Almost everything that CMW does– from chamber music to the administrative side, the brainstorms, the teaching, the teen group–are all about improvisation. I do love that about it, especially when you take a medium like classical music. That culture sometimes is the antithesis of improvisatory. CMW takes the amazing quality that classical music brings–all of the rigor and all the beauty–but also takes out a lot of the staid qualities.

It is a real treat to be part of an organization that is willing to make up their own rules and then break them and make new ones. CMW sent great messages into my neurons and my pathways. I was in my mid-20s, and that’s where you’re learning to be an adult. To segue from being in school my entire life and following the rules,  being a good girl, not really ever thinking a lot for myself–to go from that system into this very new, fresh system that CMW was starting–was powerful. I could improvise my own life. I stopped looking around for the answers and started throwing stuff out there. And I think that’s how you build a life that you love, by following that intuition, that instinct to create.

Whether it was making decisions in staff meetings or trying a new angle in teaching or having this interaction with families that you never thought was possible, they’re all in this category of trying something that you’d never tried before. There was never a blueprint the way so many people want in their lives when they’re young. It’s exhausting to be outside of your comfort zone because you don’t always know where your foot is going to fall next, but that keeps you alive and raw. You really do feel the highs in such an extreme way that you wouldn’t otherwise. Whether it was a performance party or a quartet retreat– millions of different ways–I would just be hit that this was a powerful moment and felt something very strongly that I’m not sure I would have had the opportunity to feel on a regular path if I had taken it.

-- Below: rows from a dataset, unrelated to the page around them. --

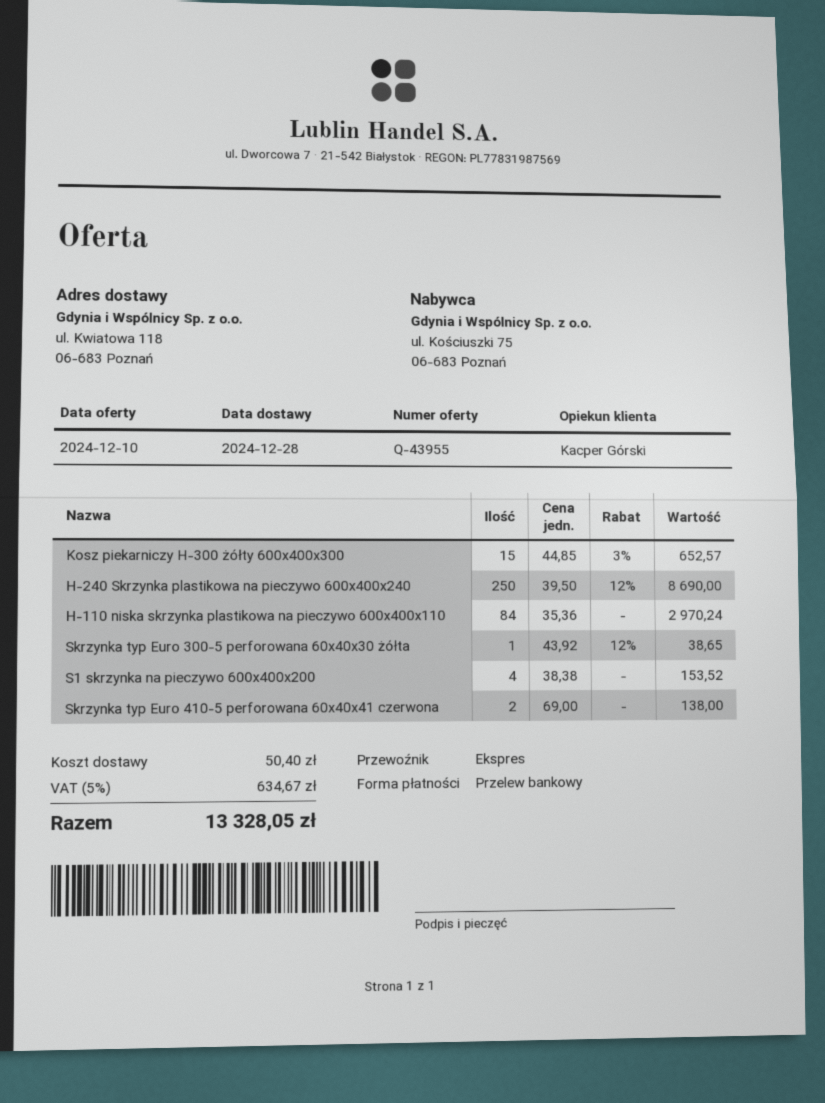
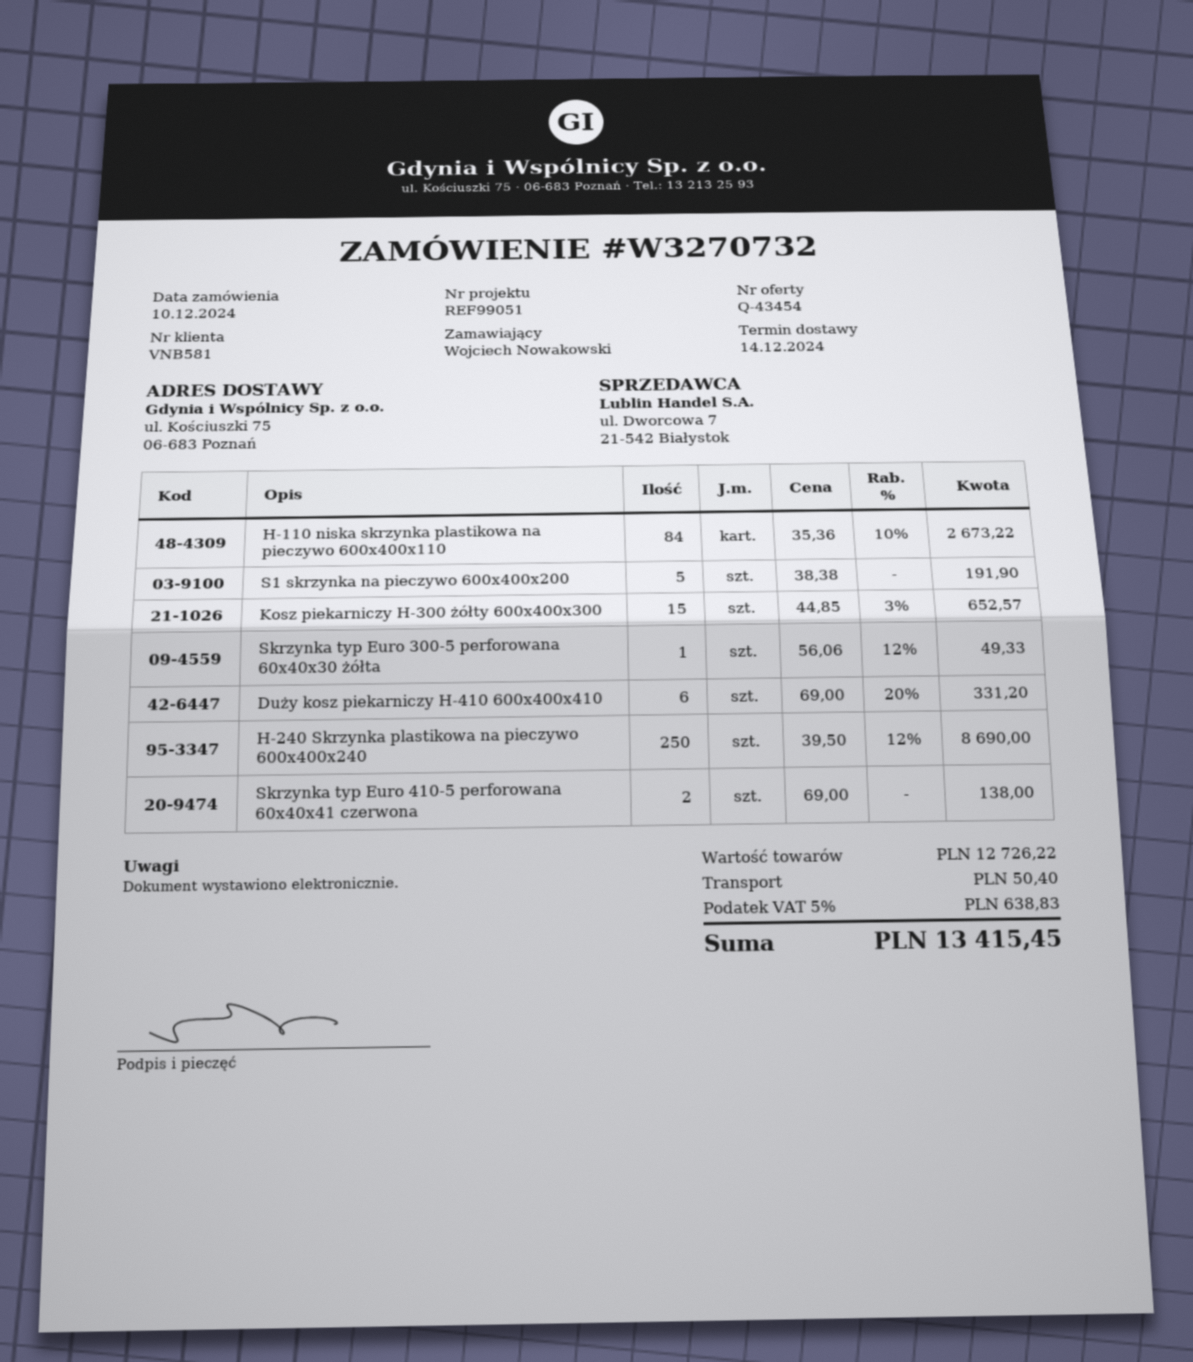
quote number: Q-43955 -> Q-43454
delivery date: 2024-12-28 -> 2024-12-14
ship to: ul. Kwiatowa 118, 06-683 Poznań -> ul. Kościuszki 75, 06-683 Poznań
H-110 niska skrzynka plastikowa na pieczywo 600x400x110: 84 x 35.36 = 2970.24 -> 84 x 35.36 - 10% = 2673.22
Skrzynka typ Euro 300-5 perforowana 60x40x30 żółta: 1 x 43.92 - 12% = 38.65 -> 1 x 56.06 - 12% = 49.33
S1 skrzynka na pieczywo 600x400x200: 4 x 38.38 = 153.52 -> 5 x 38.38 = 191.90
Duży kosz piekarniczy H-410 600x400x410: none -> 6 x 69.00 - 20% = 331.20
tax: 5% = 634.67 -> 5% = 638.83
total: 13328.05 -> 13415.45

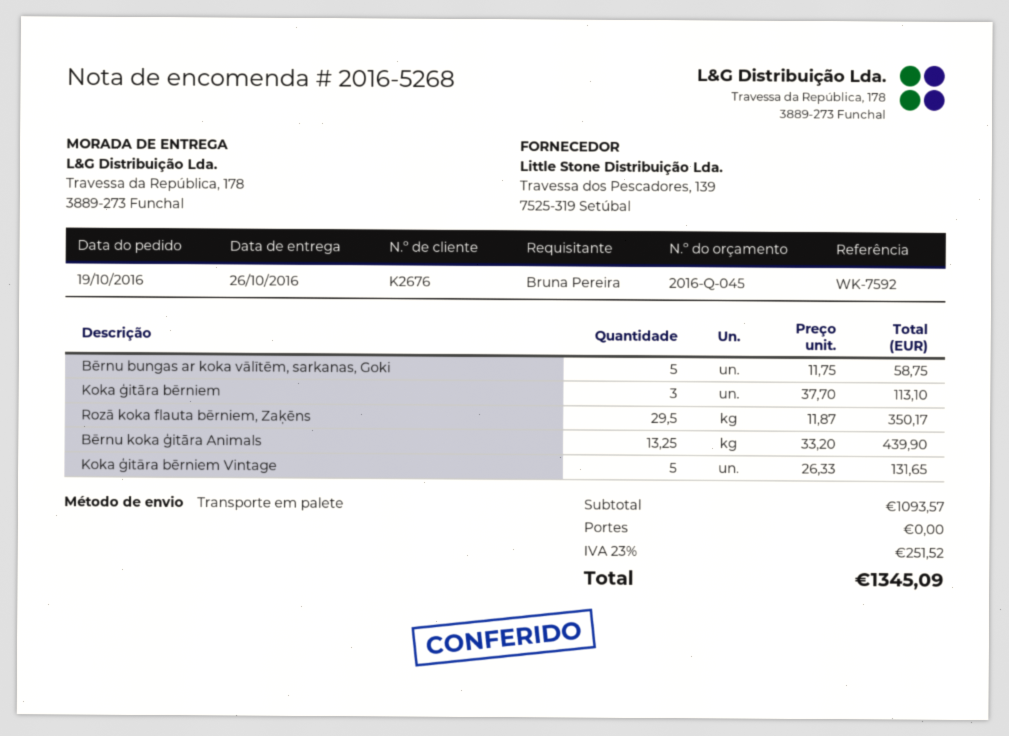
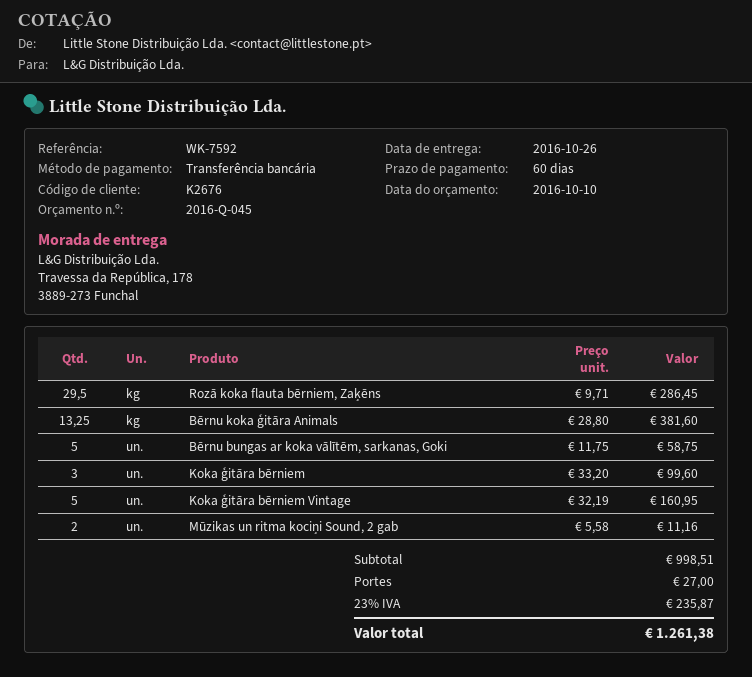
Koka ģitāra bērniem: 3 x 37.70 = 113.10 -> 3 x 33.20 = 99.60
Rozā koka flauta bērniem, Zaķēns: 29.5 x 11.87 = 350.17 -> 29.5 x 9.71 = 286.45
Bērnu koka ģitāra Animals: 13.25 x 33.20 = 439.90 -> 13.25 x 28.80 = 381.60
Koka ģitāra bērniem Vintage: 5 x 26.33 = 131.65 -> 5 x 32.19 = 160.95
Mūzikas un ritma kociņi Sound, 2 gab: none -> 2 x 5.58 = 11.16
subtotal: 1093.57 -> 998.51
shipping: 0.00 -> 27.00
tax: 23% = 251.52 -> 23% = 235.87
total: 1345.09 -> 1261.38

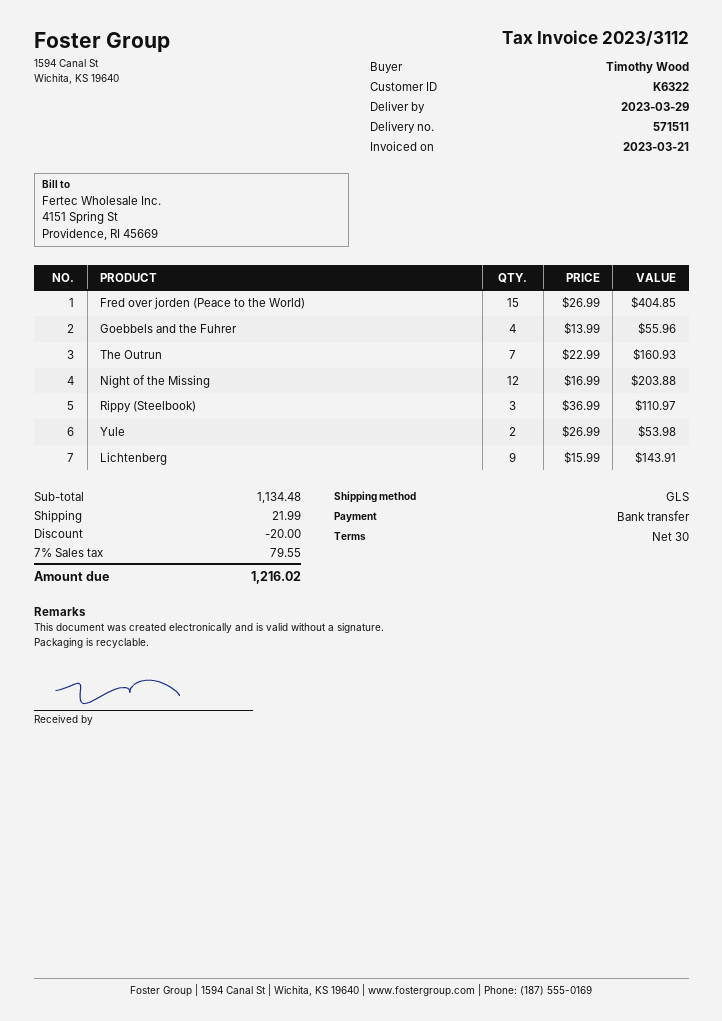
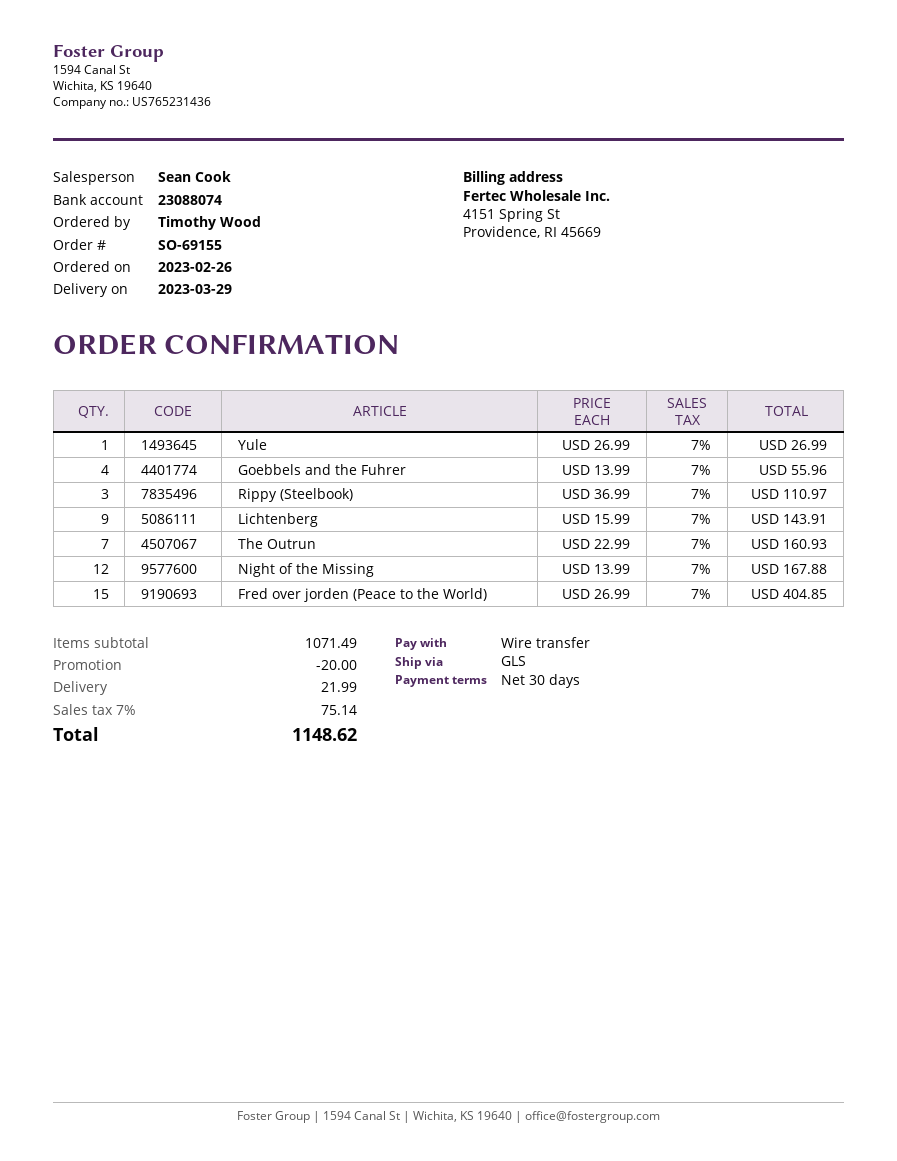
Night of the Missing: 12 x 16.99 = 203.88 -> 12 x 13.99 = 167.88
Yule: 2 x 26.99 = 53.98 -> 1 x 26.99 = 26.99
subtotal: 1134.48 -> 1071.49
tax: 7% = 79.55 -> 7% = 75.14
total: 1216.02 -> 1148.62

Sometimes people want that blueprint we were talking about: “What is it exactly that you guys do at CMW and how can we replicate it?” and I think that that’s a mistake. Without the spirit there’s none of it. It’s just a music school in an urban neighborhood. That desire to be fresh and responsive and almost young, always young, even though it’s in its 20th year now, is something that I wish we could figure out how to replicate easily. It clearly is a positive influence in everyone’s lives, whoever is involved, and we can use that everywhere.

If I had to describe CMW as a piece of music, it’s the standard improv big jam tune, which is, “What’s the answer to my question?”  The students and the teachers all stand in a circle. Each person gets to create their own melody. There is the baseline, which is CMW, basically. CMW provides the environment for the improvisation–safety and  a little bit of a structure–but then there is that freedom above it to wind your melody around. It captures the essence of what CMW strives for and does accomplish with not only the kids, but with the teachers and the musicians and the many staff members now running the ship who aren’t musicians but are still improvising daily, and then the community who comes around to offer that support. Everything that was satisfying and that fueled me in my work was about connecting to my colleagues and with the kids and the families.

We’re teaching improvisation, which is amazing, because it teaches a student right off the bat to have faith in their voice. You’re moving around and playing your tune, and if you find a note you don’t like you just turn into a passing note and get onto the next one. And that’s so CMW. You just keep creating.